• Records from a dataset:
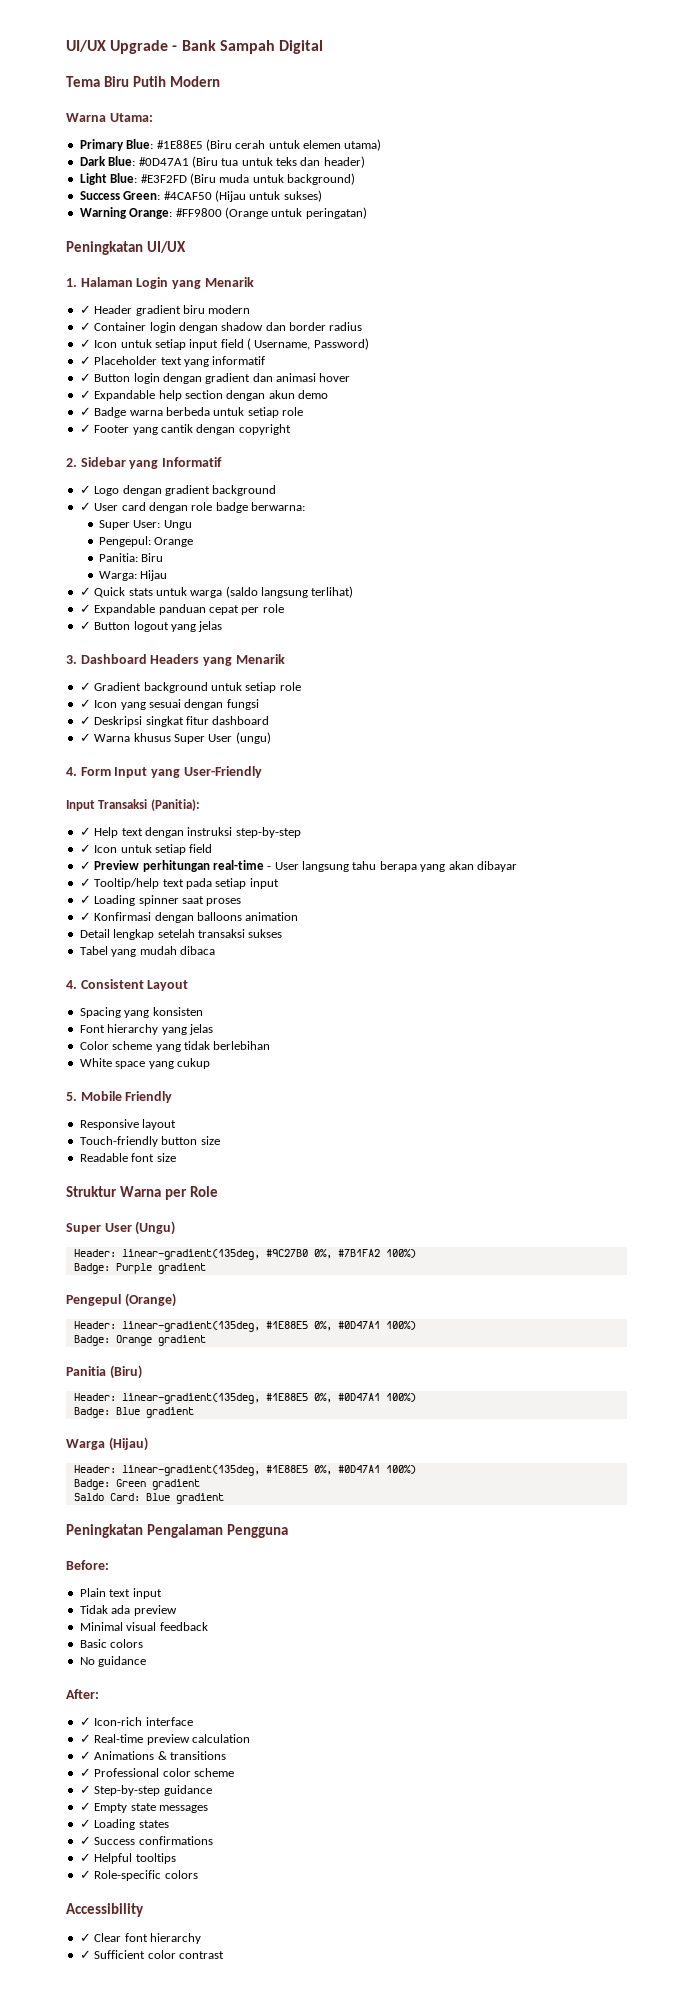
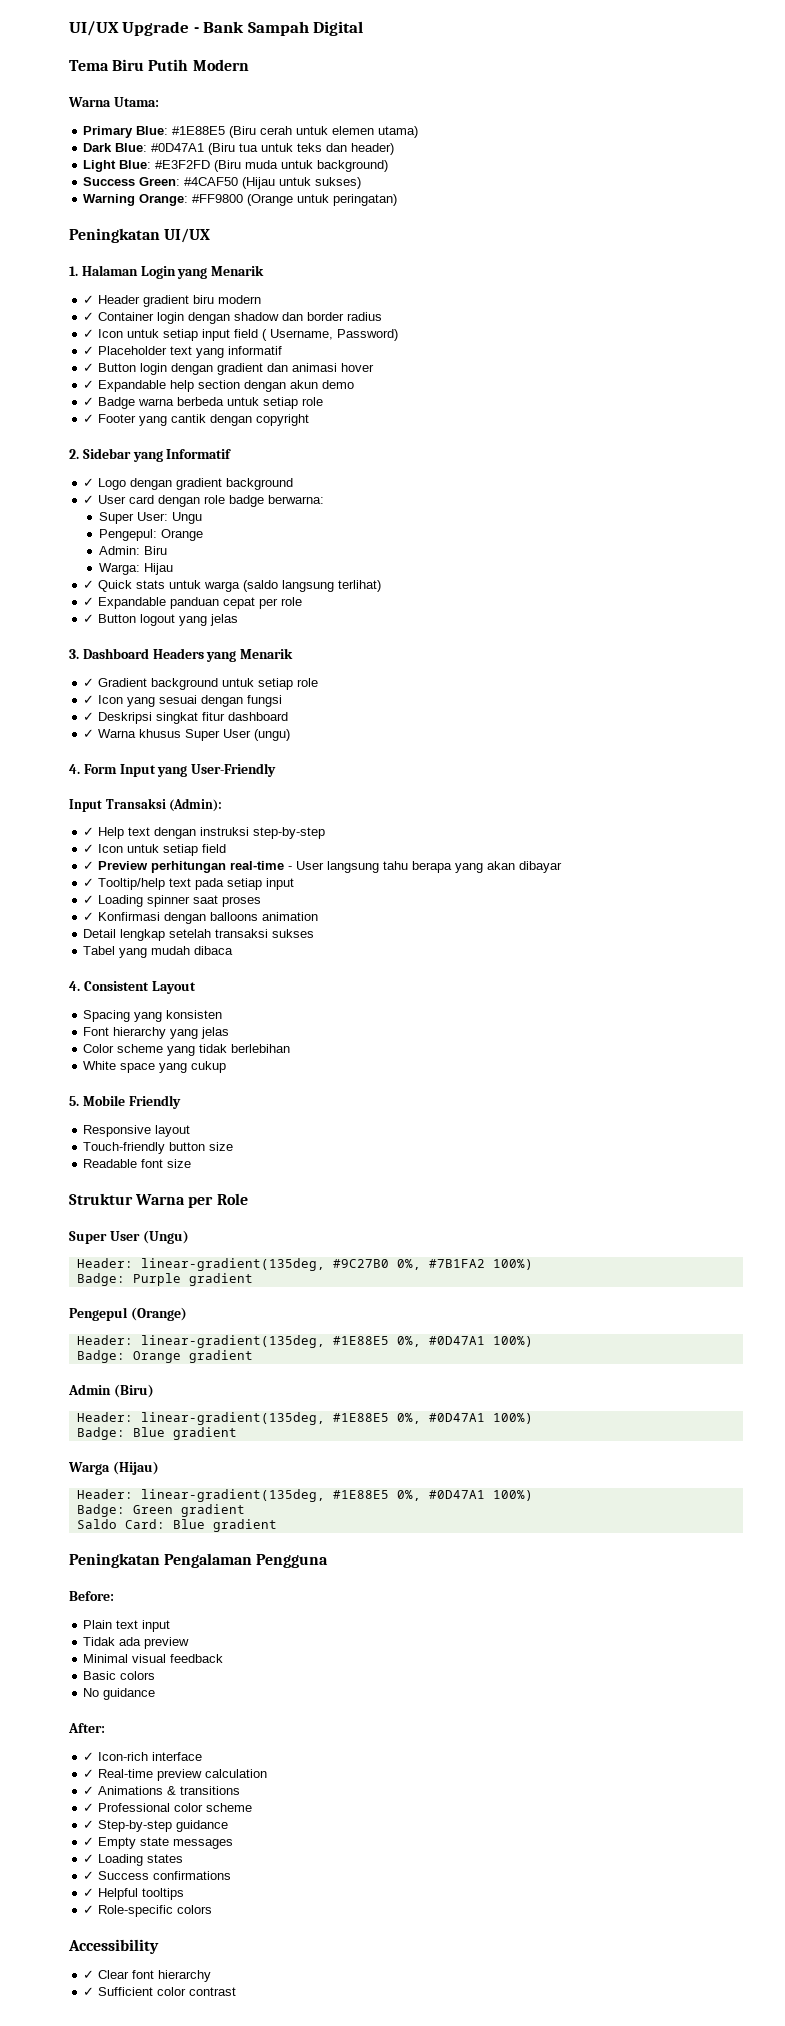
- Panitia: Biru
+ Admin: Biru
- Input Transaksi (Panitia):
+ Input Transaksi (Admin):
- Panitia (Biru)
+ Admin (Biru)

• PROBLEM TO SOLVE:
Beginning from the line that contains "- Input Transaksi", give each line again exactly, through the final line of the records.

• FINISHED EXERCISE:
- Input Transaksi (Panitia):
+ Input Transaksi (Admin):
- Panitia (Biru)
+ Admin (Biru)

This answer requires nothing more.